Anyhoo – I hate slow afternoons.

And how the **** does management know that my hands are “idle” and I should be given 2 or 3 “Priority 1” jobs?   And yes, dear readers, it is possible to have multiple tasks, all at the top priority, all due at the same time — a time, typically, that you can’t accomplish ONE much less THREE.

SIGH

I hate slow afternoons because I hate having time on my hands.

Dear Dad

I know you died almost 5 years ago today, but this isn’t something I’ve wanted to do.

Until now.

I had actually meant to call you earlier that week. I had been thinking about the days you spent teaching me to ride horseback – and the first day I soloed in your airplane after you spent countless hours patiently teaching me.
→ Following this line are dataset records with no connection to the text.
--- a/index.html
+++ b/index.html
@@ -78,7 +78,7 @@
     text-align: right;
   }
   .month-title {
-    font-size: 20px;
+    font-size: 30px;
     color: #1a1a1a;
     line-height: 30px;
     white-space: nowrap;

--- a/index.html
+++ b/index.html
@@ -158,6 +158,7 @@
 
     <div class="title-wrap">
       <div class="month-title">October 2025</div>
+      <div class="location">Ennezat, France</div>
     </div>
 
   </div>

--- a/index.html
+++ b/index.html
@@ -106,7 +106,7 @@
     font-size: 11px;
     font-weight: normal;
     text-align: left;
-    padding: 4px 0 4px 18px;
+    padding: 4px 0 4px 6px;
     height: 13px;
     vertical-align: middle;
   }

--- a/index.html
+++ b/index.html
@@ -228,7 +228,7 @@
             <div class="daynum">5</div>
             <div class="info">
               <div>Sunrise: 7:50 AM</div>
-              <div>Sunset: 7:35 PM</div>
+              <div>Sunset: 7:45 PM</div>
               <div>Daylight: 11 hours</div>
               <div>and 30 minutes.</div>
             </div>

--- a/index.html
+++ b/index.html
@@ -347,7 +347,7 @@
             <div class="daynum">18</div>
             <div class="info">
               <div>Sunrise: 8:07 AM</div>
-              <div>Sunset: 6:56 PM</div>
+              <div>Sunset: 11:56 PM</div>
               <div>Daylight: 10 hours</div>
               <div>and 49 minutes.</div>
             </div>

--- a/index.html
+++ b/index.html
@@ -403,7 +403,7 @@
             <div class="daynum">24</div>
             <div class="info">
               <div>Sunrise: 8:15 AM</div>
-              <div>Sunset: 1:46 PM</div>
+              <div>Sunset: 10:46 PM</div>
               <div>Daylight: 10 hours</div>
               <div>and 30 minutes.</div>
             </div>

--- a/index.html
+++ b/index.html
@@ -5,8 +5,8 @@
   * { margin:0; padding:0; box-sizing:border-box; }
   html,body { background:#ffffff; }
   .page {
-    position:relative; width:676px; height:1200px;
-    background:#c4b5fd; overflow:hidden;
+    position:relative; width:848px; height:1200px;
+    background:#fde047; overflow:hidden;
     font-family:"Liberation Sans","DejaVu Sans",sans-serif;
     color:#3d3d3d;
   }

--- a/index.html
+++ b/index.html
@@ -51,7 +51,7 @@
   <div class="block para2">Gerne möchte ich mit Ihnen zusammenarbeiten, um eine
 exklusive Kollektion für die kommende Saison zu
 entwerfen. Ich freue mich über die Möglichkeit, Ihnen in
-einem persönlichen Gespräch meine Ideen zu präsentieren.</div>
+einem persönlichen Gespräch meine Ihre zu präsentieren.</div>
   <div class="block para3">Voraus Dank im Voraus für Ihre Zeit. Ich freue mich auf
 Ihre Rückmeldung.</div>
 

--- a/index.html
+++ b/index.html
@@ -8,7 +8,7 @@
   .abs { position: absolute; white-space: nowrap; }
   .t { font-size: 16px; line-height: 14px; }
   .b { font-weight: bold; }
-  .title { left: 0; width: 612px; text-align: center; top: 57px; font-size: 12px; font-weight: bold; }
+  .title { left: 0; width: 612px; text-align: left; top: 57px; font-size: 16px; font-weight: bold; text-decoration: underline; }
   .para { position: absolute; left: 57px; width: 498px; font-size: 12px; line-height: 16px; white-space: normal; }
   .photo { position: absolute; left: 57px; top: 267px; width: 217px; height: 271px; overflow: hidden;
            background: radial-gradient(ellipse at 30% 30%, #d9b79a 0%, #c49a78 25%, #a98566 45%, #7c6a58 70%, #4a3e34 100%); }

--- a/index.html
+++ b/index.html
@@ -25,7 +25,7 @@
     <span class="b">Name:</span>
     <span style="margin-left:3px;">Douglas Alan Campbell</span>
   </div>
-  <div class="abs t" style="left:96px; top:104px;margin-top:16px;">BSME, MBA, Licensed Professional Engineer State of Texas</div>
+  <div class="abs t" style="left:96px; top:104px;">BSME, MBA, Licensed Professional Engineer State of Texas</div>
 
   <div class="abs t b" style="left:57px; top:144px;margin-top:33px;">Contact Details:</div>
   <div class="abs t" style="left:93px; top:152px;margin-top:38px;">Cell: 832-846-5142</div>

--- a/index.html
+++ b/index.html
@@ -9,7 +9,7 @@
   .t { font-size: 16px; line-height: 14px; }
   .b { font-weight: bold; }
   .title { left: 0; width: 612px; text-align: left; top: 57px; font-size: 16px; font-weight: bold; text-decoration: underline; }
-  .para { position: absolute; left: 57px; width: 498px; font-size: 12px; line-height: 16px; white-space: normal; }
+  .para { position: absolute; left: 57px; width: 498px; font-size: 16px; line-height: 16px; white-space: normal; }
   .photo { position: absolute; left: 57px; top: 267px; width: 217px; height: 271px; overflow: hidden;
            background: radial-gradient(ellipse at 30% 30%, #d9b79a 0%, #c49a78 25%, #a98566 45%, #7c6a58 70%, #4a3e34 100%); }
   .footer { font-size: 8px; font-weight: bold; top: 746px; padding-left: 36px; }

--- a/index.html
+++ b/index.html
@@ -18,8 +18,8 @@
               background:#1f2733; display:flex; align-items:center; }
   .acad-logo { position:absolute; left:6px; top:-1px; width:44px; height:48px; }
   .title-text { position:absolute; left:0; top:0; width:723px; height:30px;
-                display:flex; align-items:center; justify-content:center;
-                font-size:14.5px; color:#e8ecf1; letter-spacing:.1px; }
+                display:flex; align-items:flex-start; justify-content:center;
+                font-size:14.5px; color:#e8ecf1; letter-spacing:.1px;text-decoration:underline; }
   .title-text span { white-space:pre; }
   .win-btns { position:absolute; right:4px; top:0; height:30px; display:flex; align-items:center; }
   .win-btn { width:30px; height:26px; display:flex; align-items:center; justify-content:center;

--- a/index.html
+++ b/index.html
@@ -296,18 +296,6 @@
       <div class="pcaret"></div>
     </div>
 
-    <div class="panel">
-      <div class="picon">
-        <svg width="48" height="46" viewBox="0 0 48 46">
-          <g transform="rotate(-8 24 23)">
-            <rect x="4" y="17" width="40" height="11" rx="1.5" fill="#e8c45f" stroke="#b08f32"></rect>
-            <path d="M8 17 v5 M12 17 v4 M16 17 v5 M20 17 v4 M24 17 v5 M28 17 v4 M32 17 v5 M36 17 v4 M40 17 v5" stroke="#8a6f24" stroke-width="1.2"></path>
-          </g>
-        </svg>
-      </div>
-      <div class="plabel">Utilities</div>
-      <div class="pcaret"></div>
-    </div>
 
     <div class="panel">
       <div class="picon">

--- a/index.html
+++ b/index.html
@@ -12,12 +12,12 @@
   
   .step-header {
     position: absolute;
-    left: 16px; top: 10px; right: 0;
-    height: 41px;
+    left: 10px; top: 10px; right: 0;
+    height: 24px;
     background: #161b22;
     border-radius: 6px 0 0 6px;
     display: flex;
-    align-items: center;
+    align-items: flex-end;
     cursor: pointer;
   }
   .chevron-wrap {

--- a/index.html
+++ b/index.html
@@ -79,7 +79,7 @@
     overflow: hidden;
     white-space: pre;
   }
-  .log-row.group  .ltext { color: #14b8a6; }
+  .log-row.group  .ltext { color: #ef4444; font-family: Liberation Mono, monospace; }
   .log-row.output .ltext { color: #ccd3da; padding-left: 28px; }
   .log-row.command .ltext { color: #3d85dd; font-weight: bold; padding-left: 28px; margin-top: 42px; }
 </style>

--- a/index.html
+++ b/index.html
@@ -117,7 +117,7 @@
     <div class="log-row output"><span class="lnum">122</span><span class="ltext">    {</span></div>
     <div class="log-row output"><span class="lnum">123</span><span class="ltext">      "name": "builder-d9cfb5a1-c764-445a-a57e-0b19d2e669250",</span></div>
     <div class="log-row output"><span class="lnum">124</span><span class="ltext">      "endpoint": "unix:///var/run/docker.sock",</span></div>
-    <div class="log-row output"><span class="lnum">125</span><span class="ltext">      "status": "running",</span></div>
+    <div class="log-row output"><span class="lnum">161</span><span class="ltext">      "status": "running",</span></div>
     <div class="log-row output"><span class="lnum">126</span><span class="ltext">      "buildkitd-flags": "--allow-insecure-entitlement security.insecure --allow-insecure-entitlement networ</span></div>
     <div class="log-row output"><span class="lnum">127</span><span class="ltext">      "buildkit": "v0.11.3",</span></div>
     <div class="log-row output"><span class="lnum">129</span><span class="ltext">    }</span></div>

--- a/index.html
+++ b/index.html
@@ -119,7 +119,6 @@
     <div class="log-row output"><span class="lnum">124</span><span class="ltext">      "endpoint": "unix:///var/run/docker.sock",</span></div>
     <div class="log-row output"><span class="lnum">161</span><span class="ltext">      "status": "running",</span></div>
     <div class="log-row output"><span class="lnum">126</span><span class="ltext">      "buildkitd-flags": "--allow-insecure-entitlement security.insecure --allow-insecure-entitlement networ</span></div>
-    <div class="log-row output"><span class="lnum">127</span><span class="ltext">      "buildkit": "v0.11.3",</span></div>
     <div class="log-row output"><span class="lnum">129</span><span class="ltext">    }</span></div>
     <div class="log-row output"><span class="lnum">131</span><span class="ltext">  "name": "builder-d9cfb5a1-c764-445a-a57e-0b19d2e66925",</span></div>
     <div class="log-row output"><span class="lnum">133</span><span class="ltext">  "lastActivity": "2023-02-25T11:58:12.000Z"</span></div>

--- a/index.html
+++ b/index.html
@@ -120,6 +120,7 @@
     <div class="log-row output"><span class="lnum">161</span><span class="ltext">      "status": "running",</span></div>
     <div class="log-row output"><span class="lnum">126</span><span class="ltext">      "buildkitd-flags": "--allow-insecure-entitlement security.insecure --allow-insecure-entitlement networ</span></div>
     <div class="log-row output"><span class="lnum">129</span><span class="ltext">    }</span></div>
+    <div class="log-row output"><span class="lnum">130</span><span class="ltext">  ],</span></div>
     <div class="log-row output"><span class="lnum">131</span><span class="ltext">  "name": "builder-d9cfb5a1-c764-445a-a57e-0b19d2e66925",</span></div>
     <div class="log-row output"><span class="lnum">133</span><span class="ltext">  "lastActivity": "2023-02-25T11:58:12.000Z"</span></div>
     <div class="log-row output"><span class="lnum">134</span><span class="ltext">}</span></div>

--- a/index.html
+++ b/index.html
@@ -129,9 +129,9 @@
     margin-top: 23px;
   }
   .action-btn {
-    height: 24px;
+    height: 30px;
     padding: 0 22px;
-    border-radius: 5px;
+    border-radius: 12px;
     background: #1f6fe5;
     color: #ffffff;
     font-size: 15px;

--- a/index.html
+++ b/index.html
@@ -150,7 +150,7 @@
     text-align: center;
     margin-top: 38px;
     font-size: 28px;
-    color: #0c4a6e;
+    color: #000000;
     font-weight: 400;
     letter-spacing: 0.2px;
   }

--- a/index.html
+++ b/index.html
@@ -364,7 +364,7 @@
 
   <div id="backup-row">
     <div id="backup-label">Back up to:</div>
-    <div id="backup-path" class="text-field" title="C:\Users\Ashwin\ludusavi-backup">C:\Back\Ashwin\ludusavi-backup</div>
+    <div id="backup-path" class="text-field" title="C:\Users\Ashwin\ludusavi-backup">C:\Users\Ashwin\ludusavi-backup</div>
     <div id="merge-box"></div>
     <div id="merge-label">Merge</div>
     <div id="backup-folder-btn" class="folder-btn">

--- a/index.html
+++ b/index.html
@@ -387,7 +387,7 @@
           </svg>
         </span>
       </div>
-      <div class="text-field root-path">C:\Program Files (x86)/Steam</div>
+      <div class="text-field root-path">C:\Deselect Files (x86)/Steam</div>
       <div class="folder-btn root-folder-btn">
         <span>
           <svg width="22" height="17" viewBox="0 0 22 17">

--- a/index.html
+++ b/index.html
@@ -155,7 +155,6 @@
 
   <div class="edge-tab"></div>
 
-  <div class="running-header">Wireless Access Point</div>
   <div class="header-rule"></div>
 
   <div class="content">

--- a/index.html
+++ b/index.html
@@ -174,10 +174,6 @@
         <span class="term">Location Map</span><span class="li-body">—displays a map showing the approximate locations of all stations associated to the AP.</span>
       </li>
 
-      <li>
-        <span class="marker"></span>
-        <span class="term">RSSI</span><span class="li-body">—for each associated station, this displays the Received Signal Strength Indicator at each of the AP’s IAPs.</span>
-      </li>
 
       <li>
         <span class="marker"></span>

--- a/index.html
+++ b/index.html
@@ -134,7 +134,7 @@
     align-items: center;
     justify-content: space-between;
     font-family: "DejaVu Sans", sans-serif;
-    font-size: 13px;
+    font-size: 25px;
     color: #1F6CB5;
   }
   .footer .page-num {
But I didn’t call. Because I also remembered the other stuff. The pain, humiliation, never being good enough – being the butt of all your jokes… The other things never spoken of. My own son still didn’t understood why I never took him to see his grandfather after his grandmother passed away. And he was angry with me for a long time when he realized he’d never see you again. Someday I may share with him why.

I want you to know Dad, the pain hasn’t left – the humiliation either. They have only begun to lessen. But something has joined them that I was in no way prepared to feel.

Sorrow.

I guess, bottom line, good or bad, right or wrong, you were my father. I inherited my joy in music from you. Other things too – but this is not the time to rehash those old wounds.

I may not be able to explain the sorrow… but I guess I have it to carry for a while. Understand, Dad – it’s not the heart-rending pain that I suffered when Snick passed away … but it’s still there – like a small black hole in my personal universe.

So I want to do the dutiful thing … no … I want to do what is right in my heart, and that is to thank you for the good times (though few) we DID have, and start letting go of the bad.

Rest in peace, Dad. I wish things could have been better between us.